О долге (deon) говорил Демокрит. Категориальный статус это понятие обрело в этике стоиков, которые обозначали его термином “to kathakon”, понимая под ним над­лежащее, подобающее. Оно (главным образом благодаря Цицерону, в частности, его трактату “Об обязанностях”) вошло также в христианскую этику, где по преимуществу обозначалось термином “officium”. В немецком Просвещении долг (obli­gatio) рассмат­ривается в качестве основной моральной категории. Эту линию продолжили Кант и Фихте. Проблема абсолютности морали в ее прикладном аспекте, которую не могла обойти ни одна этическая система, становится предметом всестороннего и акцентиро­ванного анализа в моральной философии Канта. Кант поднял понятие долга до пре­дельной теоретической и нормативной высоты, связав с ним специфику морали. Его этику можно назвать этикой долга.

У Канта много этических сочинений. Самыми важными из них являются следую­щие три: “Основоположение к метафизике нравов” (1785), “Критика практического ра­зума” (1787), “Метафизика нравов” (1797). “Основоположение к метафизике нравов”1 – первое сочинение Канта, специально посвященное моральным проблемам. В нем Кант сформулировал и обосновал основное открытие своей этики: “Все понимали, что человек своим долгом связан с законом, но не догадывались, что он подчинен только сво­ему собственному и тем не менее всеобщему законодательству и что он обязан посту­пать, лишь сообразуясь со своей собственной волей, устанавливающей, однако, всеобщие законы”2.
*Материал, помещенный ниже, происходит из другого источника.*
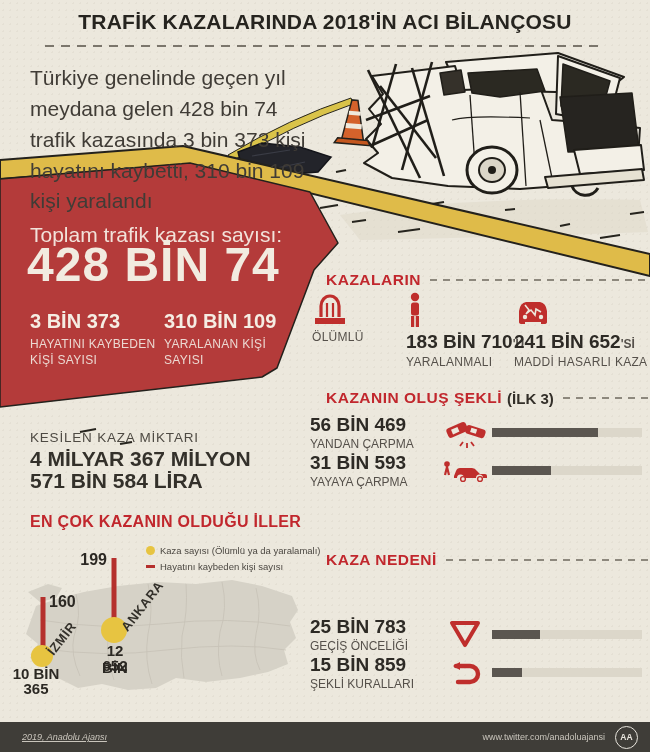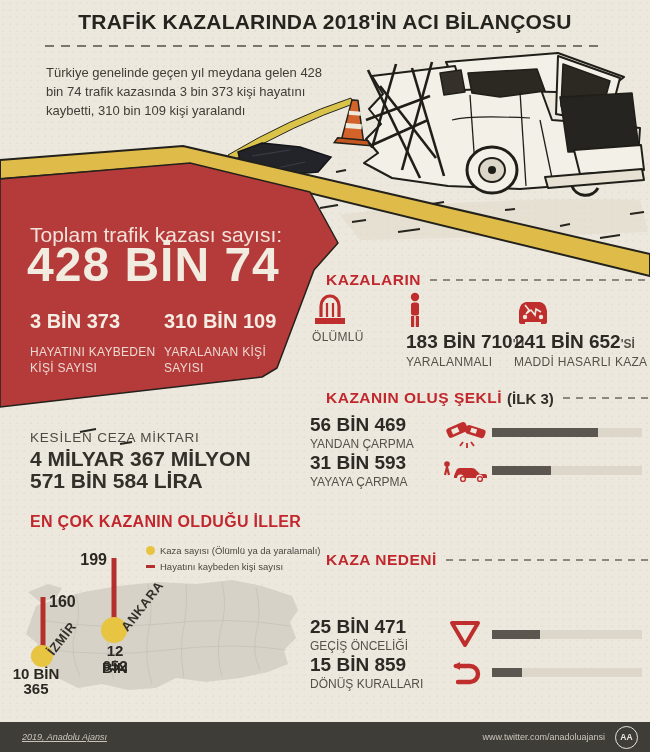"Türkiye genelinde geçen yıl meydana" .intro { font-size: 13px -> 21px; left: 46px -> 30px }
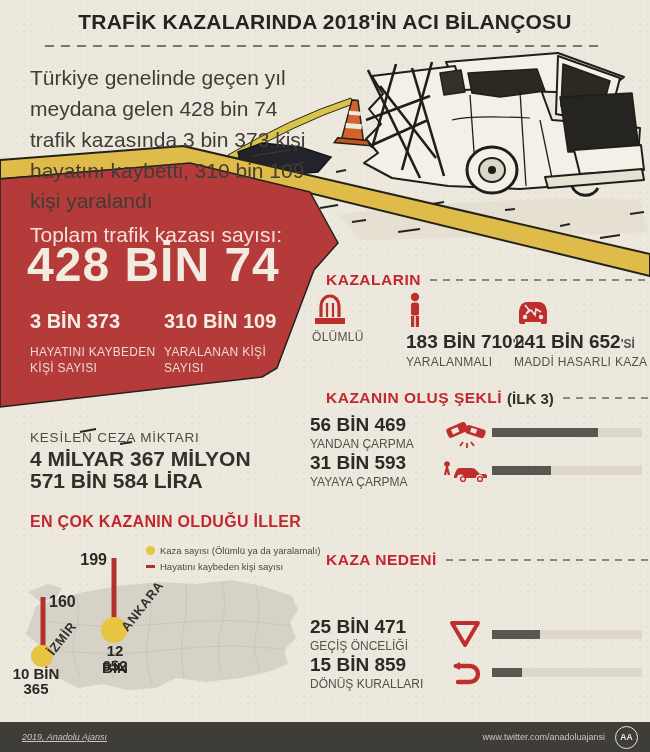"HAYATINI KAYBEDEN KİŞİ SAYISI" .bstat .l { margin-top: 12px -> 4px }
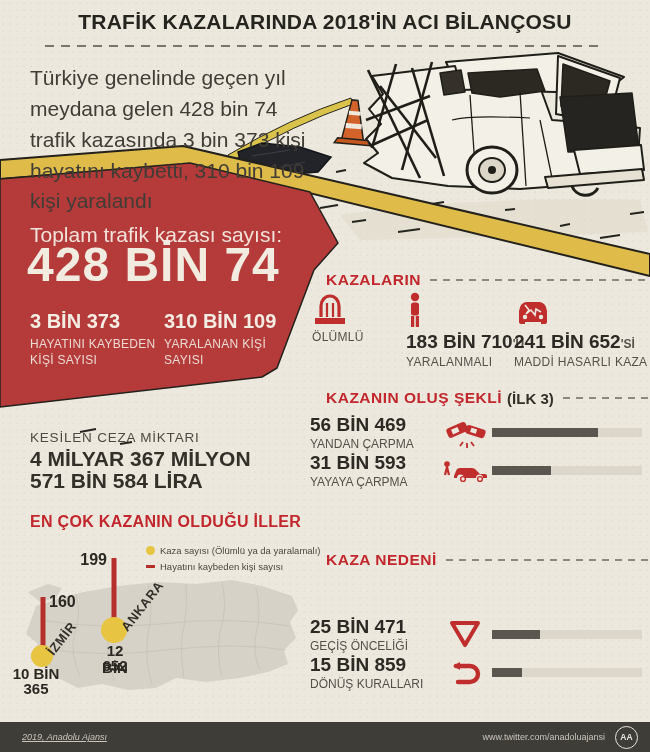"KESİLEN CEZA MİKTARI" div.abs { text: CEZA -> KAZA }
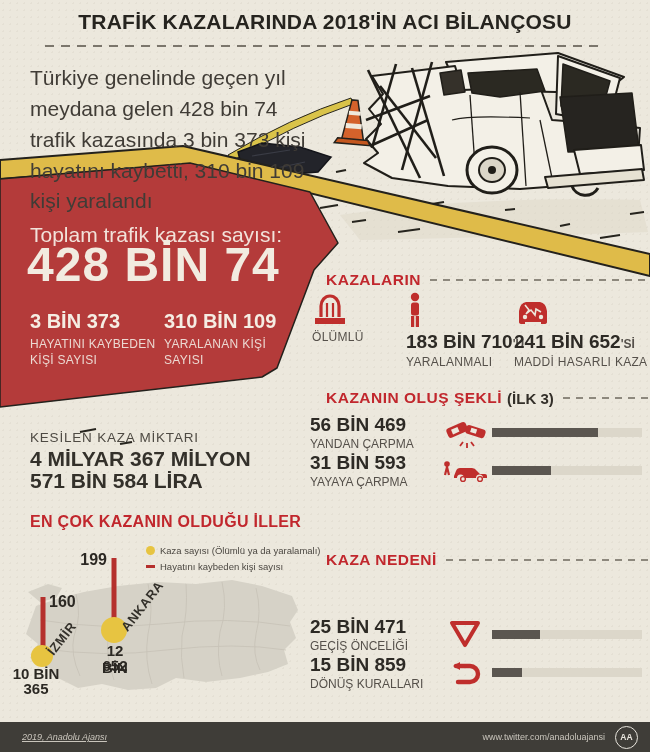"25 BİN 471" div.num { text: 471 -> 783 }
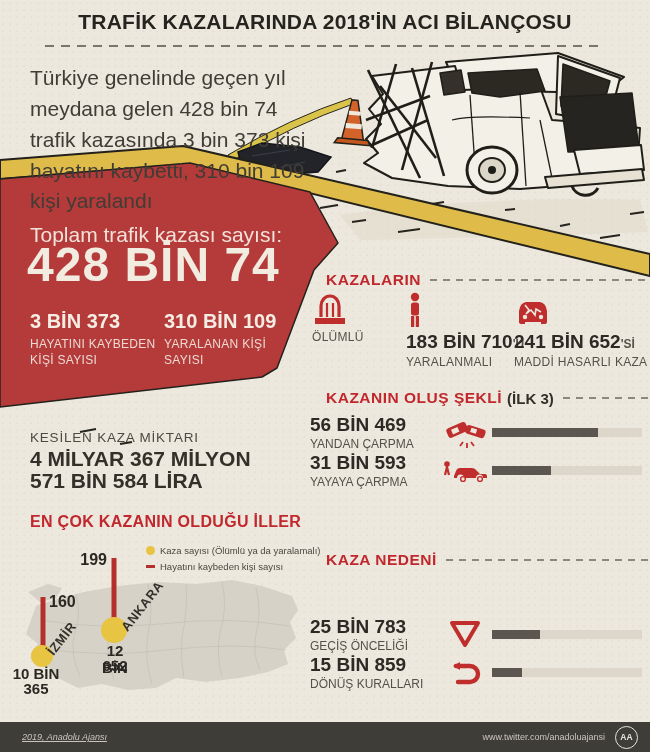"DÖNÜŞ KURALLARI" div.lab { text: DÖNÜŞ -> ŞEKLİ }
“Основоположение к метафизике нравов” состоит из введения (предисловия) и трех разделов. Во введении формулируется идея метафизики нравов, проводится раз­граничение между чистой моральной философией и эмпирической этикой, определяет­ся задача произведения, состоящая в том, чтобы найти и обосновать высший принцип морали. В первом разделе – “Переход от обыденного нравственного познания из разума к философскому” – анализируется повседневное (обычное, несистематическое) представление о морали, своего рода интуиция, которая интерпретируется как идея доброй воли и долга. Показано, что ценность морального поступка состоит в чистом сознании ценности и связана с представлением о законе. Формулируется идея об общей законо­сообразности поступков вообще, реализующаяся в требовании “поступать только так, чтобы я также мог желать превращения моей максимы во всеобщий закон” (238). Обосновано, почему обыденный человеческий разум необходимо требует выхода в сферу практической философии. Во втором разделе – “Переход от популярной нравст­венной философии к метафизике нравственности” – систематически анализируется ис­точник и подлинное назначение принципа моральности. Здесь проводится разграниче­ние категорического и гипотетического императивов, даются три основные формулы категорического императива, являющегося нравственным законом применительно к несовершенной человеческой воле. Нравственность в своем идеальном воплощении раскрывается как царство целей и интерпретируется как автономия воли. Третий раз­дел – “Переход от метафизики нравственности к критике чистого практического разу­ма” – имеет своим содержанием положительное понятие свободы, призванное обосно­вать принцип автономии воли. Мир свободы отождествляется с миром вещей в себе. Человеку, поскольку он одновременно принадлежит обоим мирам – и ноуменальному миру вещей в себе, и феноменальному миру явлений, – моральный закон дан как члену умопостигаемого мира. Но как чистый разум становится практическим, как тем самым возможна безусловная необходимость морального императива – это, по Канту, остается для человека непостижимым.